Cartwright’s recent novel, Other People’s Money, is a state of the nation novel about the recent credit crash. He is currently writing a screenplay of the novel for a four-hour film treatment. ‘There’s a lot of dialogue, pretty sequential, intentionally quite straightforward in a Dickensian way. Some of my novels are quite tricky, but this isn’t.’ Other People’s Money shares genetic material with the Dickensian novel: after years of thinking Dickens was ‘sentimental and shallow’ Cartwright realized that ‘there’s immense craft involved.’
Cartwright has few bugbears about the new media, although he does say that ‘its problem is that it gives everybody the chance to think they can write. That sounds elitist but I don’t think it is. There’s a kind of fervour to express oneself.’

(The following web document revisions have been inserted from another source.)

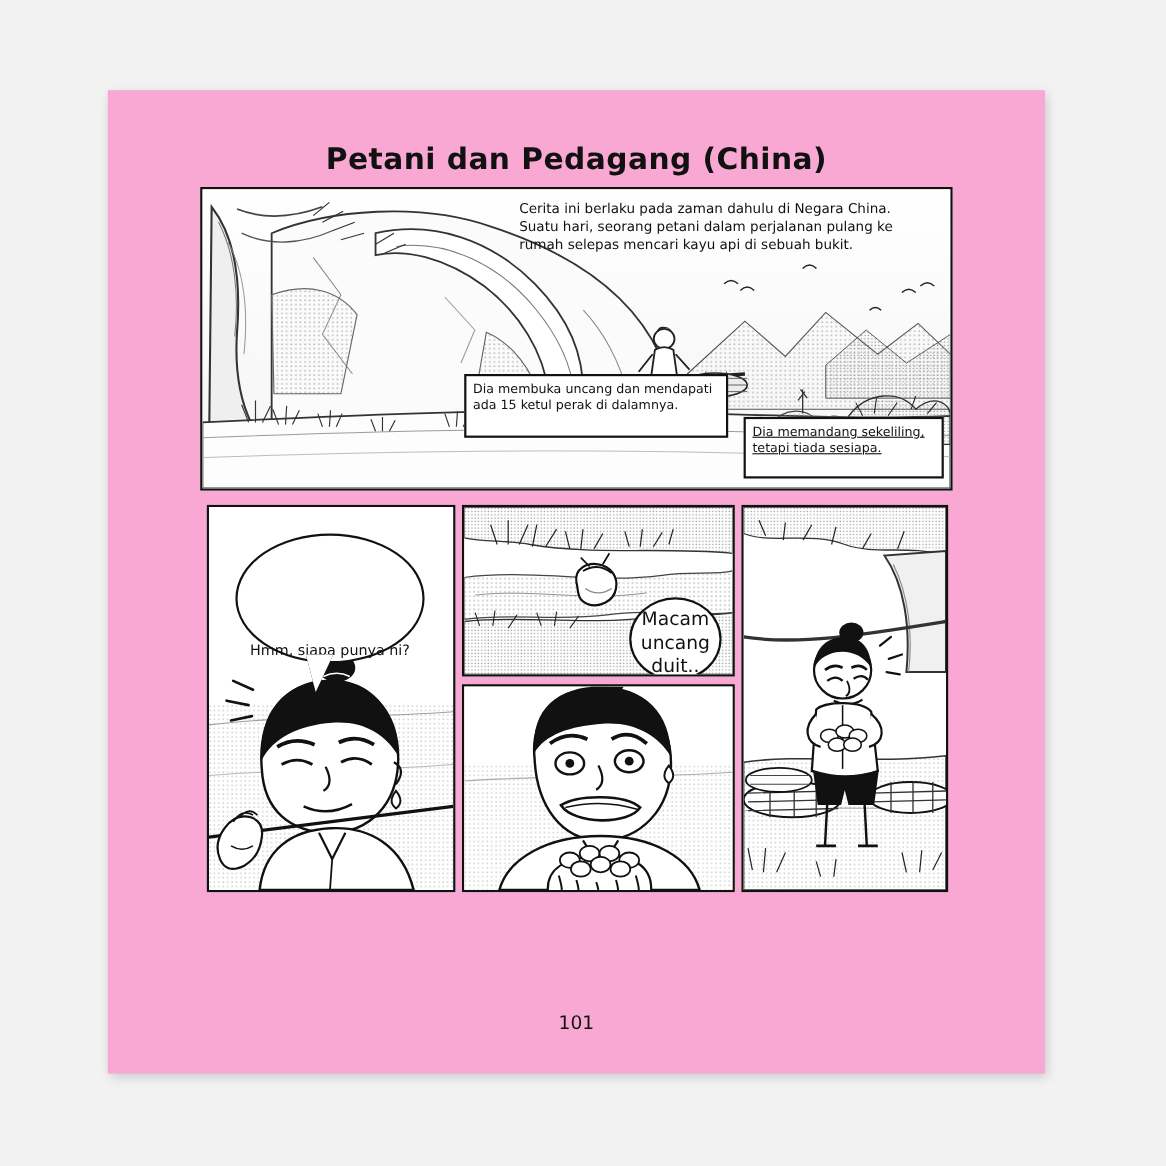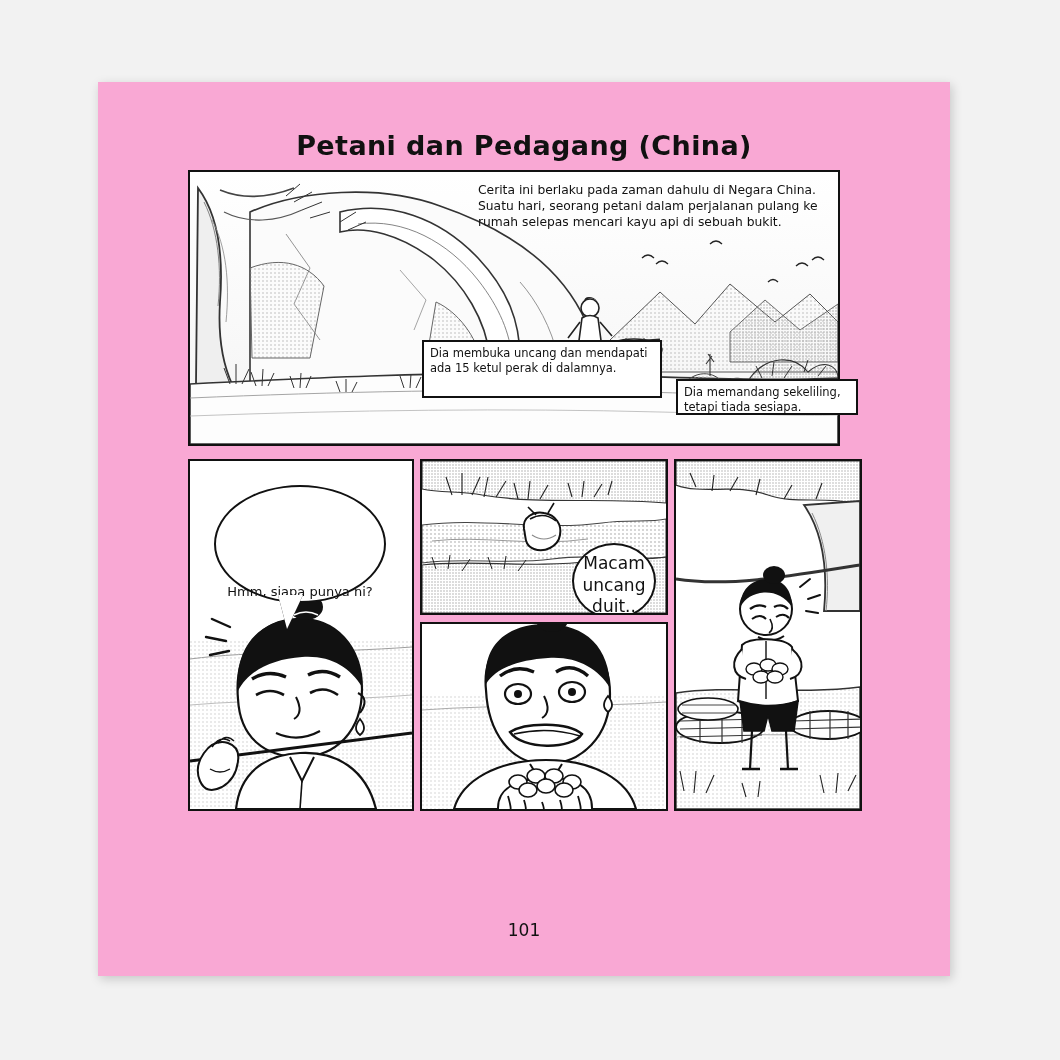--- a/index.html
+++ b/index.html
@@ -57,21 +57,21 @@
   }
 
   
   .panel {
     position: absolute;
     border: 2.5px solid #111;
     background: #ffffff;
     overflow: hidden;
   }
 
-  #panel-1 { left: 90px;  top: 88px;  width: 648px; height: 272px; }
+  #panel-1 { left: 84px;  top: 88px;  width: 648px; height: 272px; padding-left: 32px; }
   #panel-2 { left: 90px;  top: 377px; width: 222px; height: 348px; }
   #panel-3 { left: 322px; top: 377px; width: 244px; height: 152px; }
   #panel-4 { left: 322px; top: 540px; width: 244px; height: 185px; }
   #panel-5 { left: 576px; top: 377px; width: 184px; height: 348px; }
 
   
   .art { position: absolute; inset: 0; }
   .art svg { display: block; width: 100%; height: 100%; }
 
   
@@ -98,21 +98,21 @@
   }
 
   
   #caption-1 {
     left: 288px;
     top: 10px;
     width: 348px;
   }
 
   #caption-2 { left: 324px; top: 258px; width: 240px; height: 58px; }
-  #caption-3 { left: 578px; top: 297px; width: 182px; height: 36px; }
+  #caption-3 { left: 578px; top: 297px; width: 182px; height: 56px; text-decoration: underline; }
 
   
   .balloon {
     position: absolute;
     background: #ffffff;
     border: 2.5px solid #111;
     border-radius: 50%;
     display: flex;
     align-items: flex-end;
     justify-content: center;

Saul Bellow was repeatedly mentioned as an influence on Cartwright, especially Bellow’s novel Herzog. But Cartwright also read Hemingway (‘like most people at that time’), and came early to Updike. Updike and Cartwright were friends, and Cartwright was asked to write the introduction to the paperback edition of Rabbit at Rest, the final book in Updike’s Rabbit tetralogy. ‘You’re going to say I don’t read women,’ Cartwright says with a sideways smile, but he holds up Marilynne Robinson as proof. ‘John loved Marilynne Robinson.’ And of course, if you’re South African, you would have read the Nobel winning novelist Nadine Gordimer. ‘I know her reasonably well,’ says Cartwright, ‘she’s difficult but highly intelligent.’ When I asked Cartwright if he found friendships with writers helpful or destructive, he suggested they were inevitable. Of course, friendships between writers are fraught with natural competitiveness. ‘I think most writers think they’re better than the critics think they are,’ says Cartwright. ‘But I can’t complain. I’ve had a pretty good roll so far.’

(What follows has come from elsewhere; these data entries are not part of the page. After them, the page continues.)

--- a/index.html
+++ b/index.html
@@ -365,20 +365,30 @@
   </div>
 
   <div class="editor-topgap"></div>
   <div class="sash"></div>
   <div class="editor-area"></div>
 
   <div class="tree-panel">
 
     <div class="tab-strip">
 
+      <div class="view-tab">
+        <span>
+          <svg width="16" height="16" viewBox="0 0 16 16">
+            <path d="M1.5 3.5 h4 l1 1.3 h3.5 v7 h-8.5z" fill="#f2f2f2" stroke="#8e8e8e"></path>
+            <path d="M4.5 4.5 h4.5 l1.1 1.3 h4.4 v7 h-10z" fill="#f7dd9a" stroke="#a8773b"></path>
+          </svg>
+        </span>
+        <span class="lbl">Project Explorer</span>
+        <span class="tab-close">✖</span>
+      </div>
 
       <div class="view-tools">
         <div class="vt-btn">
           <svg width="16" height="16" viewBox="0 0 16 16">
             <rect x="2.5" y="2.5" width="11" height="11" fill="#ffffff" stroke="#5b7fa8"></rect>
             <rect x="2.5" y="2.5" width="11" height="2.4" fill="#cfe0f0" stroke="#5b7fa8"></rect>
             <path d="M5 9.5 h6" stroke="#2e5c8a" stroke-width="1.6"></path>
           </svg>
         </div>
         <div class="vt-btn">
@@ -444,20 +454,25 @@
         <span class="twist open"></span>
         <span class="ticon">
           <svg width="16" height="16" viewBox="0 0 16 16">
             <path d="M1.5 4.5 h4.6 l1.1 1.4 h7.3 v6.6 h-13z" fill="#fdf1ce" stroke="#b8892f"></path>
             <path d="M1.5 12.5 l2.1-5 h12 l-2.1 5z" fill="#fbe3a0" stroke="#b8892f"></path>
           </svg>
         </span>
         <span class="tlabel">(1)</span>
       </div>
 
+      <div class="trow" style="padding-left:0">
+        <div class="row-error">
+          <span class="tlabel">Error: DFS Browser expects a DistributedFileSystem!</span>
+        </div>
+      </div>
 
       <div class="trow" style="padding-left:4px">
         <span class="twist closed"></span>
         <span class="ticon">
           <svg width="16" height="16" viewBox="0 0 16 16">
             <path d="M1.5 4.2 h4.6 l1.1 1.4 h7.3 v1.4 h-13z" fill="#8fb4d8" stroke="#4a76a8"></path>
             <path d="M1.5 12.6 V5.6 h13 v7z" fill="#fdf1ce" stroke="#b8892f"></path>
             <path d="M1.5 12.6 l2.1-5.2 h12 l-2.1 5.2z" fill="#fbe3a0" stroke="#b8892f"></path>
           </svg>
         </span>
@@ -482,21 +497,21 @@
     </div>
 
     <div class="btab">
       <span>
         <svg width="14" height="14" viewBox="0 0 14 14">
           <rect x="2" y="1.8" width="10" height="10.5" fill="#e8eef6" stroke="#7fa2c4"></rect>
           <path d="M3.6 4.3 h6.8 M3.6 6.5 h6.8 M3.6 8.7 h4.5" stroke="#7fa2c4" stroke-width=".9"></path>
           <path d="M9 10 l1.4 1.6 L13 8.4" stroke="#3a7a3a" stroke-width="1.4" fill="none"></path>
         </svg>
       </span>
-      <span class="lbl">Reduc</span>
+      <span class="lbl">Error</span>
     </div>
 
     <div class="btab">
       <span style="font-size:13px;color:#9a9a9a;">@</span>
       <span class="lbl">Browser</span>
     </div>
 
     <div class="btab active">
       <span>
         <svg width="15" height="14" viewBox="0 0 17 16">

Justin Cartwright’s voice is quiet and almost sounds English, but the lick of his ‘yeah’ sounds a bit like ‘ja’ and you catch glimpses of the South African underneath. The South African-born London novelist was visiting Oxford to attend a party at Wolfson for a friend, and before I met him in Quod Bar, I spied him roaming Radcliffe Square, reacquainting himself with old haunts.Cartwright’s education at Oxford in the mid-sixties was not unexpected: his family had a tradition of going to Oxford, and his boarding school had a strong connection to the Rhodes scholarship. Despite this fast-track, Cartwright first earned a degree from the University of Witwatersrand before coming to Trinity to study PPE. ‘I had an absurdly wonderful time,’ says Cartwright, admitting that he didn’t do much while at Oxford, although he ‘worked hard at the end’.

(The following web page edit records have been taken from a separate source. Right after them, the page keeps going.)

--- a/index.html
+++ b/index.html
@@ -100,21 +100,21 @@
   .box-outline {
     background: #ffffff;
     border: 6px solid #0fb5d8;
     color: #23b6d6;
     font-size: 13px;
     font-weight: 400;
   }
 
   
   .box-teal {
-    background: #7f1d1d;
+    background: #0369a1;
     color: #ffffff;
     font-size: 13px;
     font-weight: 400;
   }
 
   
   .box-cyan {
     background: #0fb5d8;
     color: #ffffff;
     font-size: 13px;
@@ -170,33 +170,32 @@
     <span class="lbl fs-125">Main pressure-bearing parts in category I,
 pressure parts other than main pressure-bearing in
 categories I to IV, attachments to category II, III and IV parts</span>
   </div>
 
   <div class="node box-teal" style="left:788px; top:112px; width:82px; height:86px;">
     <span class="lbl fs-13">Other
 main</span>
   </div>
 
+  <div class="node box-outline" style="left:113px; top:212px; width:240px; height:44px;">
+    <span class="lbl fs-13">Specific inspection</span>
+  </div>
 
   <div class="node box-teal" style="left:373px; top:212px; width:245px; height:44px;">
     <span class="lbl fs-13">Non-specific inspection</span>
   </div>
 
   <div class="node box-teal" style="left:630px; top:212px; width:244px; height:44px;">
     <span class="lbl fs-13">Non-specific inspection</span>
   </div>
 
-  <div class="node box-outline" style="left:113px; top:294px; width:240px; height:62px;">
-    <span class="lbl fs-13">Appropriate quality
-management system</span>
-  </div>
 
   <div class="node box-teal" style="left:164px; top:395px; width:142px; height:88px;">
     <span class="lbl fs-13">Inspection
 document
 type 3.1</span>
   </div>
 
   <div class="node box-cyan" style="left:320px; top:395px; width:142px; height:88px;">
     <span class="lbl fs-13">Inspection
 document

Oxford was an odd experience for this colonial: feeling directly at home, Cartwright began to talk ‘more English, quickly, without trying.’ There was an ‘immense sense of living in a society which takes culture seriously.’ Cartwright is less sure that that’s as true about England now.Cartwright eulogises Oxford in The Secret Garden: Oxford Revisited, a work of non-fiction I read eagerly two years ago, waiting to submit my own application. Though Cartwright never wrote an ‘Oxford novel’ per se, his novel The Song Before It is Sung is partially staged at Oxford, telling the story of an Isaiah Berlin-figure investigating the final hours of an Adam von Trott-like character involved in the plot against Hitler. Berlin, who paced the High Street outside Quod and had rooms just opposite, Cartwright pointed out to me, was a political idol of his.As the author of twelve novels (collecting a Booker nomination, a Whitbread Novel Award and the Hawthorden Prize along the way), numerous screenplays, and reviews, Cartwright exhibits a rumbling sense of energy.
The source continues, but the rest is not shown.